## Memo

Take and organize notes like text messages.

A statistical hypothesis is a claim about a population parameter such as the mean or a proportion. There are two contradicting statements; a null hypothesis denoted as Ho and the alternative hypothesis denoted as Ha (not the same as alternative facts). The null hypothesis is said to be the claim that is initially assumed to be true while the alternative contradicts the null hypothesis.

The goal is to reject or fail to reject the null hypothesis. We never test the alternative but rather we test the null hypothesis and we want to see if we reject the null hypothesis or we fail to reject the null hypothesis. Rejecting the null hypothesis would mean we favor the alternative and to fail to reject the null hypothesis would mean we keep the null hypothesis as the true claim.

• The null hypothesis should always be phrased as an equality
while the alternative hypothesis can be phrased as an equality or
an inequality.

• A test statistic is calculated based on the sample data. There
are various forms that depend on what you are calculating and how
you are calculating it.
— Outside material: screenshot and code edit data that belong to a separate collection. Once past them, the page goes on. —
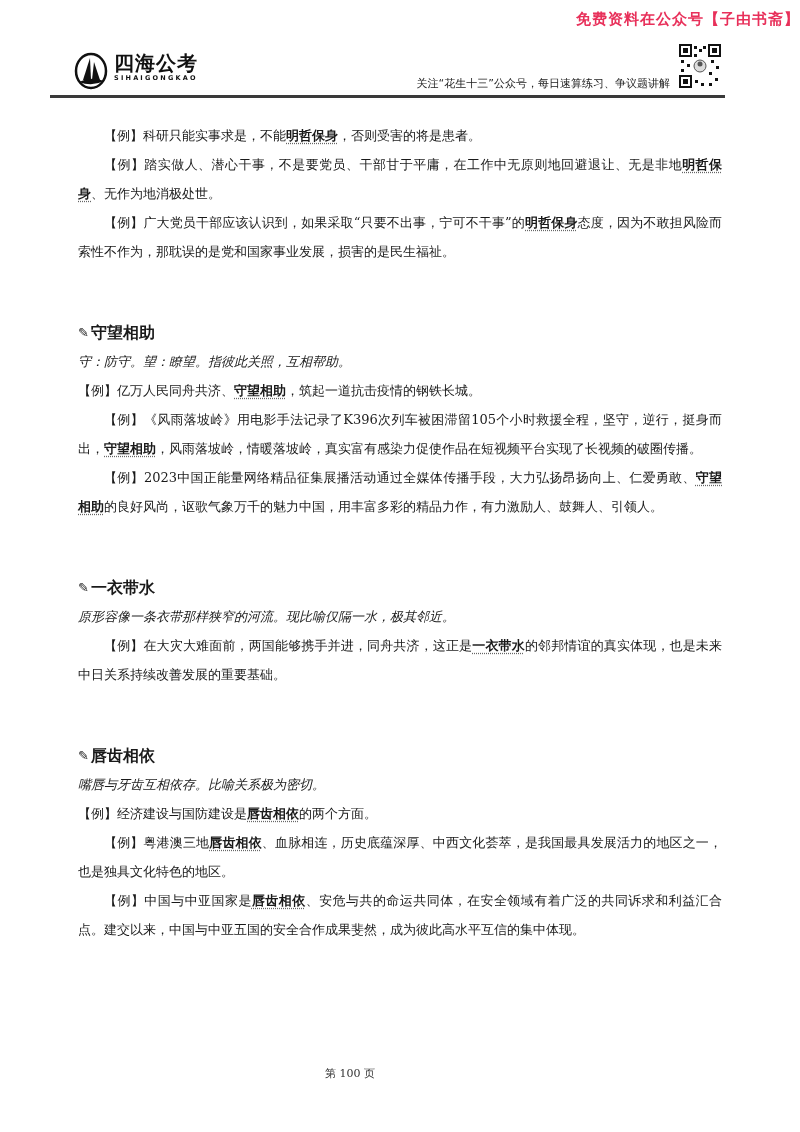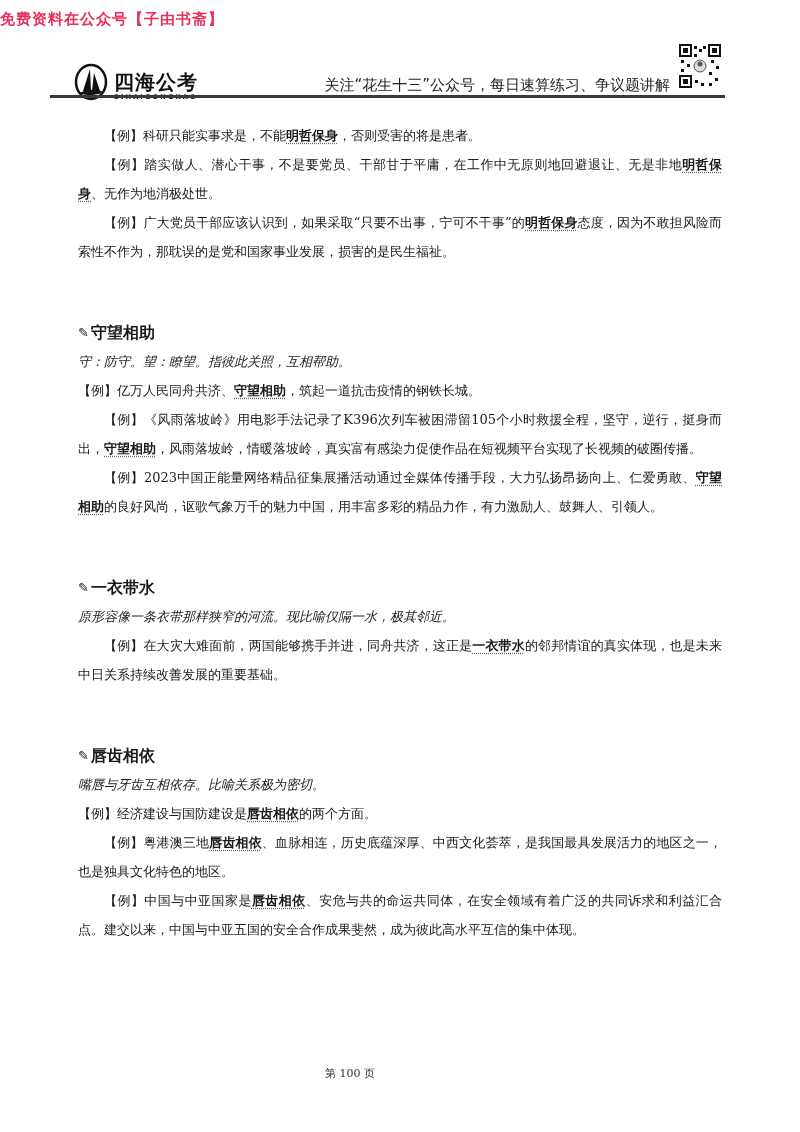--- a/index.html
+++ b/index.html
@@ -1,26 +1,26 @@
 <!DOCTYPE html>
 <html><head>
 <meta charset="utf-8">
 <style>
   html, body { margin: 0; padding: 0; background: #ffffff; }
   body { width: 800px; height: 1132px; position: relative; overflow: hidden;
          font-family: "DejaVu Serif", "Liberation Serif", serif; color: #1a1a1a; }
-  .banner { position: absolute; top: 10px; left: 0; width: 800px; text-align: left;
+  .banner { position: absolute; top: 10px; left: 0; width: 800px; text-align: right;
             font-family: "DejaVu Sans", sans-serif; font-weight: bold; font-size: 15px; color: #e8305a; letter-spacing: 1px; }
   .header { position: absolute; top: 44px; left: 50px; width: 675px; height: 52px; }
-  .logo { position: absolute; left: 24px; top: 19px; display: flex; align-items: flex-end; }
+  .logo { position: absolute; left: 24px; top: 8px; display: flex; align-items: flex-start; }
   .logo-mark { width: 34px; height: 38px; }
   .logo-text { margin-left: 6px; display: flex; flex-direction: column; }
   .logo-cn { font-family: "DejaVu Sans", sans-serif; font-weight: bold; font-size: 20px; color: #111; letter-spacing: 1px; line-height: 22px; }
   .logo-en { font-family: "DejaVu Sans", sans-serif; font-weight: bold; font-size: 6.5px; color: #111; letter-spacing: 2.2px; line-height: 8px; }
-  .slogan { position: absolute; right: 55px; top: 32px; font-family: "DejaVu Sans", sans-serif; font-size: 15px; color: #222; }
+  .slogan { position: absolute; right: 55px; top: 32px; font-family: "DejaVu Sans", sans-serif; font-size: 11px; color: #222; }
   .qr { position: absolute; right: 4px; top: 0; width: 42px; height: 44px; }
   .header-rule { position: absolute; left: 0; top: 51px; width: 675px; height: 3px; background: #3a3a3a; }
   .content { position: absolute; top: 121px; left: 78px; width: 644px; font-size: 13px; line-height: 29px; }
   .para { margin: 0; text-indent: 26px; text-align: justify; }
   .para.noindent { text-indent: 0; }
   .def { font-family: "DejaVu Sans", sans-serif; font-size: 13px; font-style: italic; }
   .term { font-weight: bold; text-decoration: underline; text-decoration-style: dotted; text-decoration-color: #666; text-underline-offset: 3px; }
   .section-title { font-family: "DejaVu Sans", sans-serif; font-weight: bold; font-size: 16px; margin: 0; line-height: 29px; text-indent: 0; display: flex; align-items: center; }
   .pencil { font-size: 13px; margin-right: 2px; }
   .gap-large { height: 52px; }

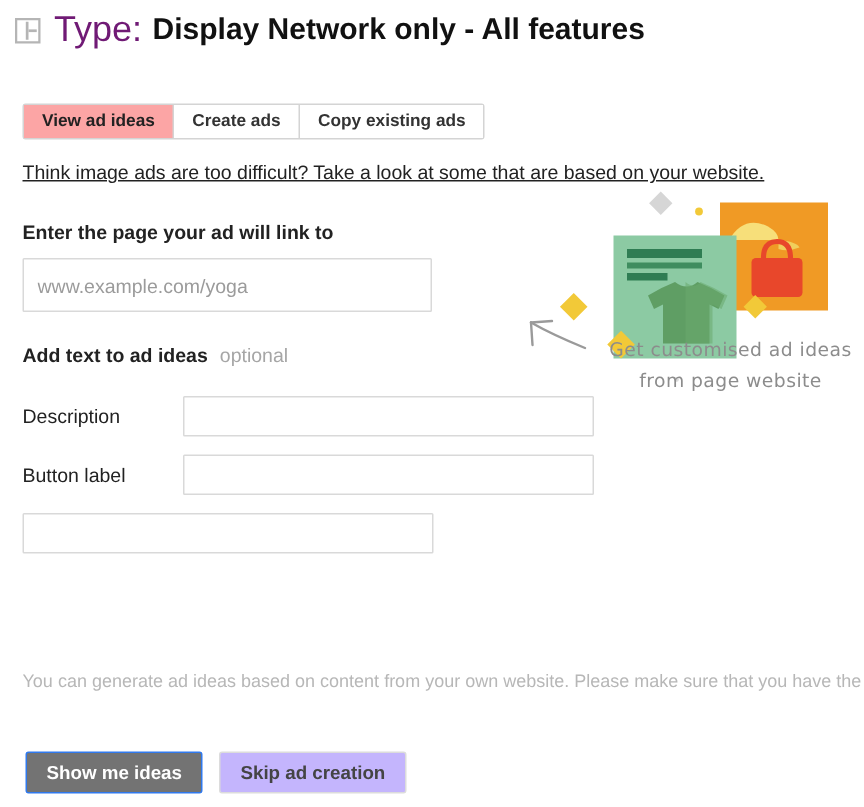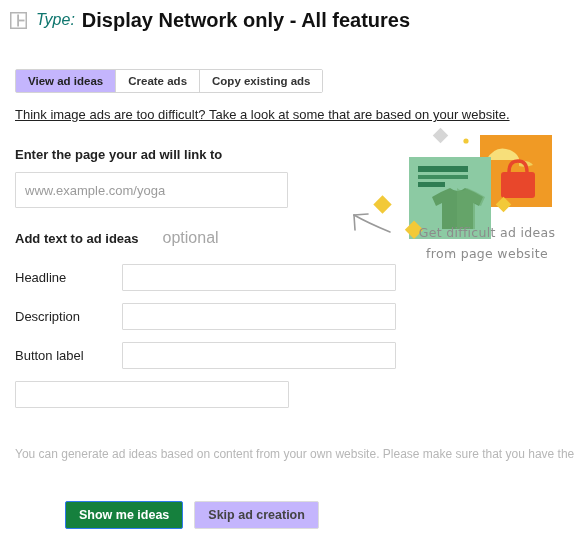--- a/index.html
+++ b/index.html
@@ -26,25 +26,24 @@
     height: 36px;
   }
   .type-icon {
     width: 17px;
     height: 17px;
     margin-right: 9px;
     flex: 0 0 auto;
     display: block;
   }
   .type-label {
-    font-size: 16px;
-    color: #0f766e;
+    font-size: 24px;
+    color: #701a75;
     font-weight: normal;
     letter-spacing: 0;
-    font-style: italic;
   }
   .type-value {
     font-size: 20px;
     color: #111;
     font-weight: bold;
     margin-left: 7px;
   }
 
   
   .tabs {
@@ -68,21 +67,21 @@
     font-weight: bold;
     color: #333;
     background: #fff;
     border-right: 1px solid #d4d4d4;
     cursor: pointer;
     white-space: nowrap;
     box-sizing: border-box;
   }
   .tab:last-child { border-right: none; }
   .tab.selected {
-    background: #c4b5fd;
+    background: #fca5a5;
     color: #222;
   }
 
   
   .intro {
     position: absolute;
     left: 15px;
     top: 107px;
     font-size: 13px;
     color: #222;
@@ -125,23 +124,23 @@
     top: 229px;
     display: flex;
     align-items: baseline;
   }
   .addtext-title {
     font-size: 13px;
     font-weight: bold;
     color: #222;
   }
   .addtext-optional {
-    font-size: 16px;
+    font-size: 13px;
     color: #a6a6a6;
-    margin-left: 24px;
+    margin-left: 8px;
   }
 
   
   .form {
     position: absolute;
     left: 15px;
     top: 258px;
     width: 385px;
   }
   .form-row {
@@ -239,24 +238,23 @@
     justify-content: center;
     padding: 0 13px;
     font-size: 12.5px;
     font-weight: bold;
     font-family: "Liberation Sans", sans-serif;
     border-radius: 2px;
     cursor: pointer;
     white-space: nowrap;
   }
   .btn-primary {
-    background: #15803d;
+    background: #737373;
     border: 1px solid #3079ed;
     color: #ffffff;
-    margin-left: 48px;
   }
   .btn-secondary {
     background: #c4b5fd;
     border: 1px solid #dcdcdc;
     color: #444444;
     margin-left: 11px;
   }
 </style>
 </head>
 <body>
@@ -282,26 +280,20 @@
 
 <div class="url-label">Enter the page your ad will link to</div>
 <input class="url-input" type="text" placeholder="www.example.com/yoga" style="">
 
 <div class="addtext-head">
   <span class="addtext-title">Add text to ad ideas</span>
   <span class="addtext-optional">optional</span>
 </div>
 
 <div class="form">
-  <div class="form-row">
-    <div class="form-label">
-      <span>Headline</span>
-    </div>
-    <input class="form-input" type="text" style="">
-  </div>
 
   <div class="form-row">
     <div class="form-label">
       <span>Description</span>
     </div>
     <input class="form-input" type="text" style="">
   </div>
 
   <div class="form-row">
     <div class="form-label">
@@ -362,21 +354,21 @@
   <circle cx="119" cy="131" r="1.6" fill="#dcdcdc"></circle>
 
   <g>
     <path d="M58 110 q-22 -9 -36 -17" fill="none" stroke="#9a9a9a" stroke-width="1.6" stroke-linecap="round"></path>
     <path d="M22 93 l1 15" fill="none" stroke="#9a9a9a" stroke-width="1.6" stroke-linecap="round"></path>
     <path d="M22 93 l14 -1" fill="none" stroke="#9a9a9a" stroke-width="1.6" stroke-linecap="round"></path>
   </g>
 </svg>
 
 <div class="hand-note">
-  <span>Get difficult ad ideas</span>
+  <span>Get customised ad ideas</span>
   <span class="line2">from page website</span>
 </div>
 
 <div class="disclaimer">You can generate ad ideas based on content from your own website. Please make sure that you have the legal right</div>
 
 <div class="footer">
   <div class="btn btn-primary">Show me ideas</div>
   <div class="btn btn-secondary">Skip ad creation</div>
 </div>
If you are performing a one-way or two-way
ANOVA, your test statistic is known as the f test and if you are
calculating the probability of an event to occur using the Central
Limit Theorem, you would use the z-score.

• A rejection region is based on the test statistic in which is
when you decide whether to reject the null hypothesis.

The p-value is the area under a standard normal bell curve. If the p-value is smaller than the significance level (usually 0.05 if not specified), then we reject the null hypothesis. Otherwise, we fail to reject.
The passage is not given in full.